Could you transcribe every record below exactly, leaving out any pictures?

GIVEN INFORMATION>
■ ■ ■

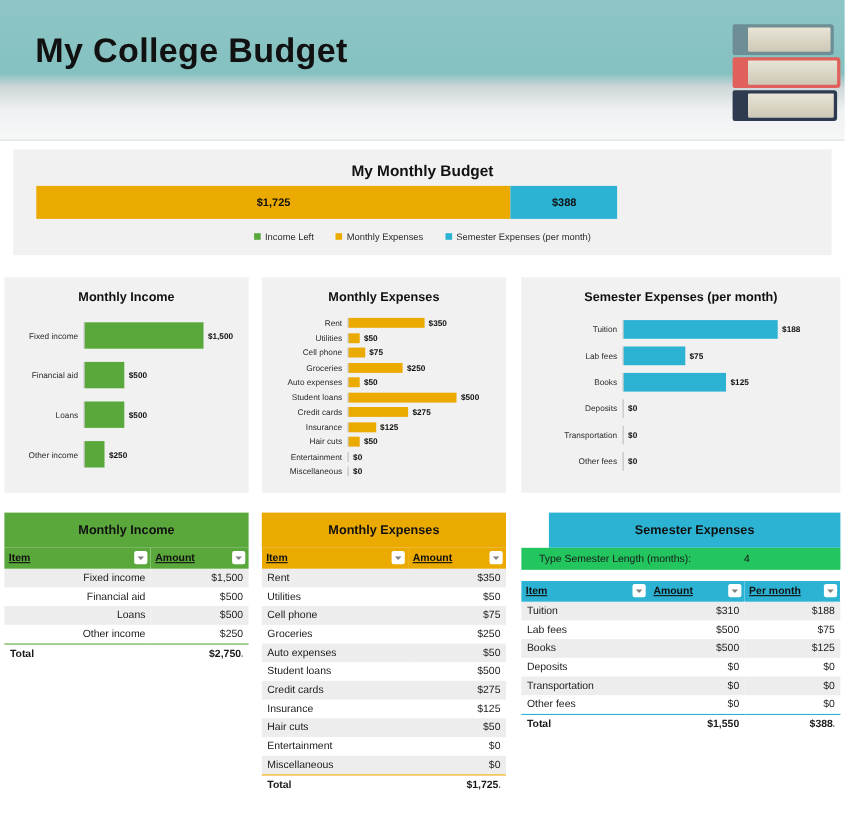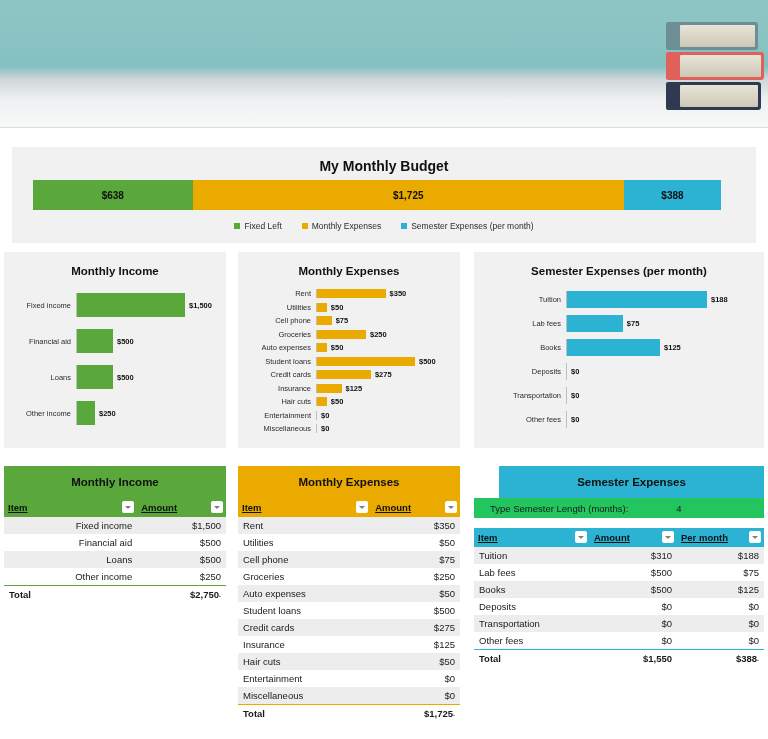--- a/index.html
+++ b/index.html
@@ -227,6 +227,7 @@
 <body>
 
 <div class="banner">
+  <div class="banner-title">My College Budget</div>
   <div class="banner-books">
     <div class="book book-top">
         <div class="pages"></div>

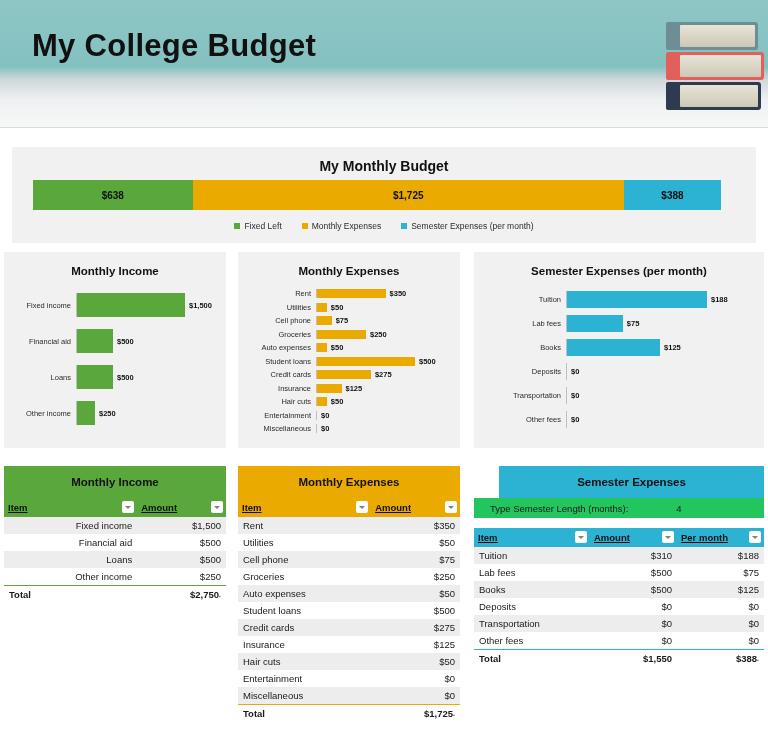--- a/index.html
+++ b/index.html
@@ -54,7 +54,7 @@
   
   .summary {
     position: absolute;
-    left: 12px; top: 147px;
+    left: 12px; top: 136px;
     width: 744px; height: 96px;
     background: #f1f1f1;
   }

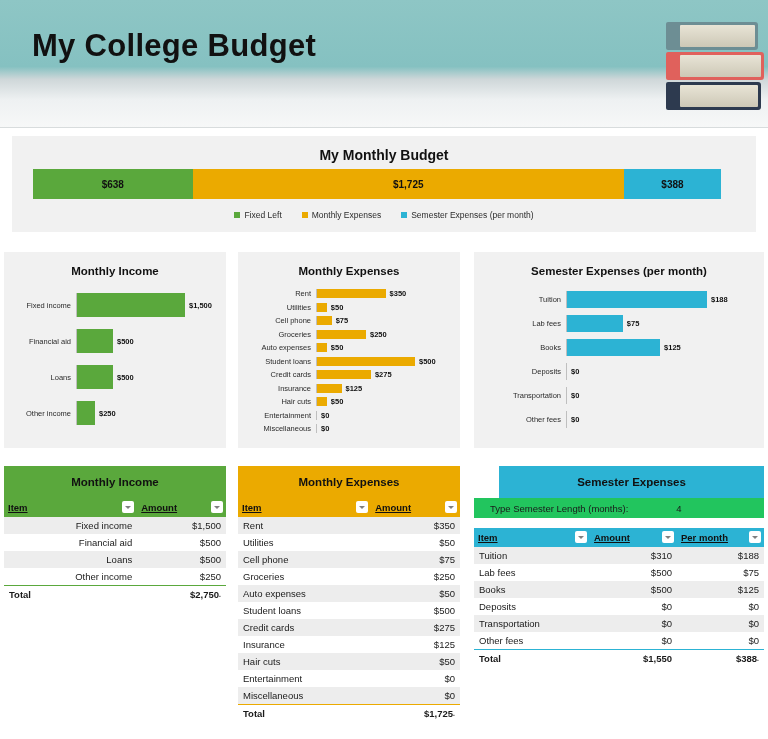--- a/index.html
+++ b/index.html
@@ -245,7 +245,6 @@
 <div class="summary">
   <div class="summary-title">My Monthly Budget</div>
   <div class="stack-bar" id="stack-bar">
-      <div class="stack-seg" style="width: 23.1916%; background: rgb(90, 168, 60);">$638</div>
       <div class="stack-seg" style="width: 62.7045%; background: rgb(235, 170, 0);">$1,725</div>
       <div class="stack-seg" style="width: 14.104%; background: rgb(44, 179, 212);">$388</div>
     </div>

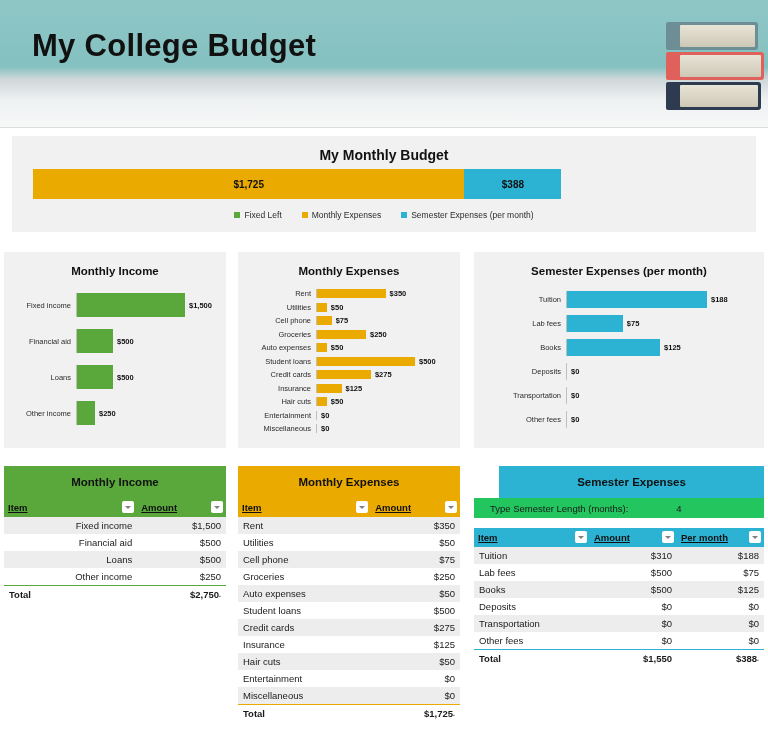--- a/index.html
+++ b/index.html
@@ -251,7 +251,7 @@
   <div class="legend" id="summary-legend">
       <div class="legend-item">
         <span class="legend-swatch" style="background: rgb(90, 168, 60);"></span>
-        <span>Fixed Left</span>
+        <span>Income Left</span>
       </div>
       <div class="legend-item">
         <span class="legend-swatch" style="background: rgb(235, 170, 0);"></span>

■ ■ ■

SOLUTION TO THIS TASK>
--- a/index.html
+++ b/index.html
@@ -227,6 +227,7 @@
 <body>
 
 <div class="banner">
+  <div class="banner-title">My College Budget</div>
   <div class="banner-books">
     <div class="book book-top">
         <div class="pages"></div>

--- a/index.html
+++ b/index.html
@@ -54,7 +54,7 @@
   
   .summary {
     position: absolute;
-    left: 12px; top: 147px;
+    left: 12px; top: 136px;
     width: 744px; height: 96px;
     background: #f1f1f1;
   }

--- a/index.html
+++ b/index.html
@@ -245,7 +245,6 @@
 <div class="summary">
   <div class="summary-title">My Monthly Budget</div>
   <div class="stack-bar" id="stack-bar">
-      <div class="stack-seg" style="width: 23.1916%; background: rgb(90, 168, 60);">$638</div>
       <div class="stack-seg" style="width: 62.7045%; background: rgb(235, 170, 0);">$1,725</div>
       <div class="stack-seg" style="width: 14.104%; background: rgb(44, 179, 212);">$388</div>
     </div>

--- a/index.html
+++ b/index.html
@@ -251,7 +251,7 @@
   <div class="legend" id="summary-legend">
       <div class="legend-item">
         <span class="legend-swatch" style="background: rgb(90, 168, 60);"></span>
-        <span>Fixed Left</span>
+        <span>Income Left</span>
       </div>
       <div class="legend-item">
         <span class="legend-swatch" style="background: rgb(235, 170, 0);"></span>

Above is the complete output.